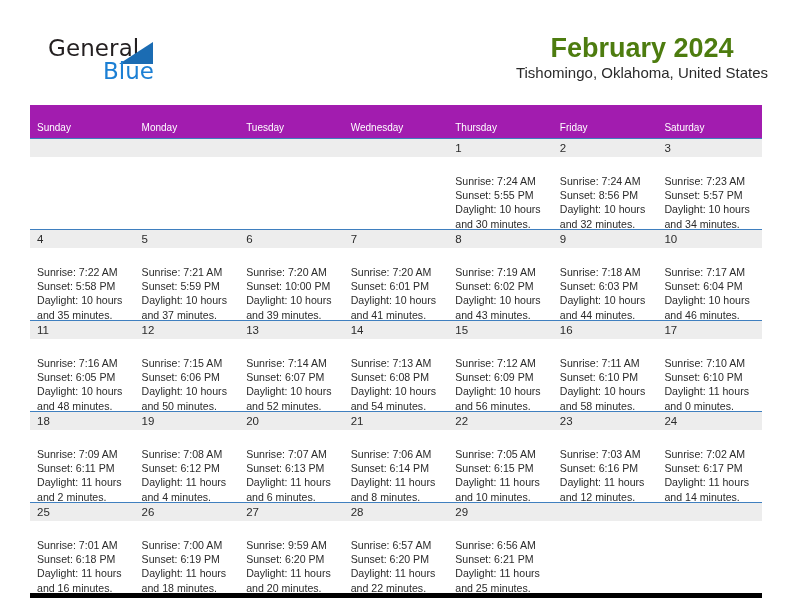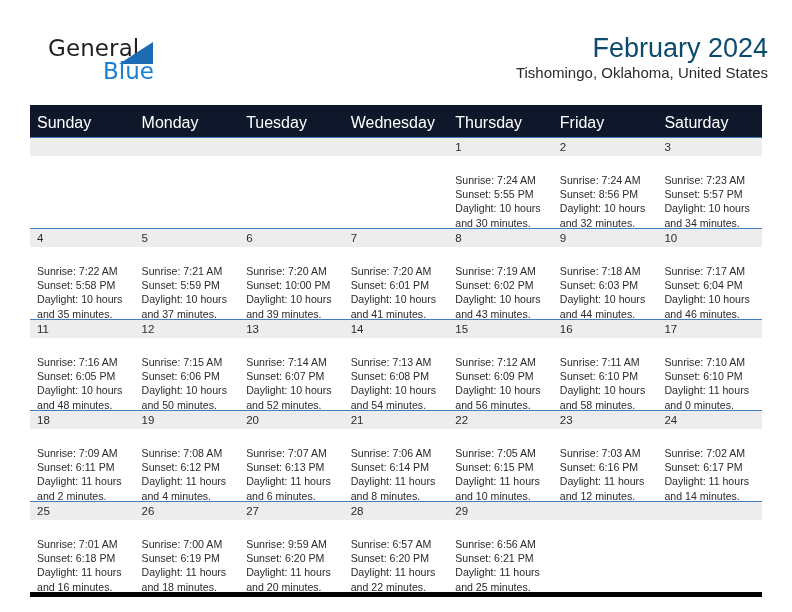--- a/index.html
+++ b/index.html
@@ -66,24 +66,25 @@
     line-height: 25px;
   }
   .title-block {
     position: absolute;
     right: 36px;
     top: 32px;
     text-align: right;
   }
   .cal-title {
     font-size: 27px;
-    color: #0c4a6e;
-    font-weight: 400;
+    color: #4d7c0f;
+    font-weight: 700;
     line-height: 32px;
     white-space: nowrap;
+    text-align: center;
   }
   .cal-subtitle {
     font-size: 15px;
     color: #2b2b2b;
     font-weight: 400;
     line-height: 18px;
     white-space: nowrap;
   }
 
   
@@ -94,26 +95,26 @@
     width: 732px;
   }
   table.cal {
     border-collapse: collapse;
     table-layout: fixed;
     width: 732px;
   }
   table.cal col { width: 104.57px; }
 
   thead th {
-    background: #0f172a;
+    background: #a21caf;
     color: #ffffff;
-    font-size: 16px;
+    font-size: 10px;
     font-weight: 400;
     text-align: left;
-    padding: 9px 0 5px 7px;
+    padding: 17px 0 5px 7px;
     height: 11px;
     border: none;
   }
 
   tbody td {
     vertical-align: top;
     padding: 0;
     height: 90px;
     border-top: 1px solid #3f7fbf;
     background: #ffffff;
◇ ◇ ◇ ◇
- [Exercise goal] The pictures are not wanted, but every line of the listing should be duplicated exactly.

- [Task output]
--- a/index.html
+++ b/index.html
@@ -66,24 +66,25 @@
     line-height: 25px;
   }
   .title-block {
     position: absolute;
     right: 36px;
     top: 32px;
     text-align: right;
   }
   .cal-title {
     font-size: 27px;
-    color: #0c4a6e;
-    font-weight: 400;
+    color: #4d7c0f;
+    font-weight: 700;
     line-height: 32px;
     white-space: nowrap;
+    text-align: center;
   }
   .cal-subtitle {
     font-size: 15px;
     color: #2b2b2b;
     font-weight: 400;
     line-height: 18px;
     white-space: nowrap;
   }
 
   
@@ -94,26 +95,26 @@
     width: 732px;
   }
   table.cal {
     border-collapse: collapse;
     table-layout: fixed;
     width: 732px;
   }
   table.cal col { width: 104.57px; }
 
   thead th {
-    background: #0f172a;
+    background: #a21caf;
     color: #ffffff;
-    font-size: 16px;
+    font-size: 10px;
     font-weight: 400;
     text-align: left;
-    padding: 9px 0 5px 7px;
+    padding: 17px 0 5px 7px;
     height: 11px;
     border: none;
   }
 
   tbody td {
     vertical-align: top;
     padding: 0;
     height: 90px;
     border-top: 1px solid #3f7fbf;
     background: #ffffff;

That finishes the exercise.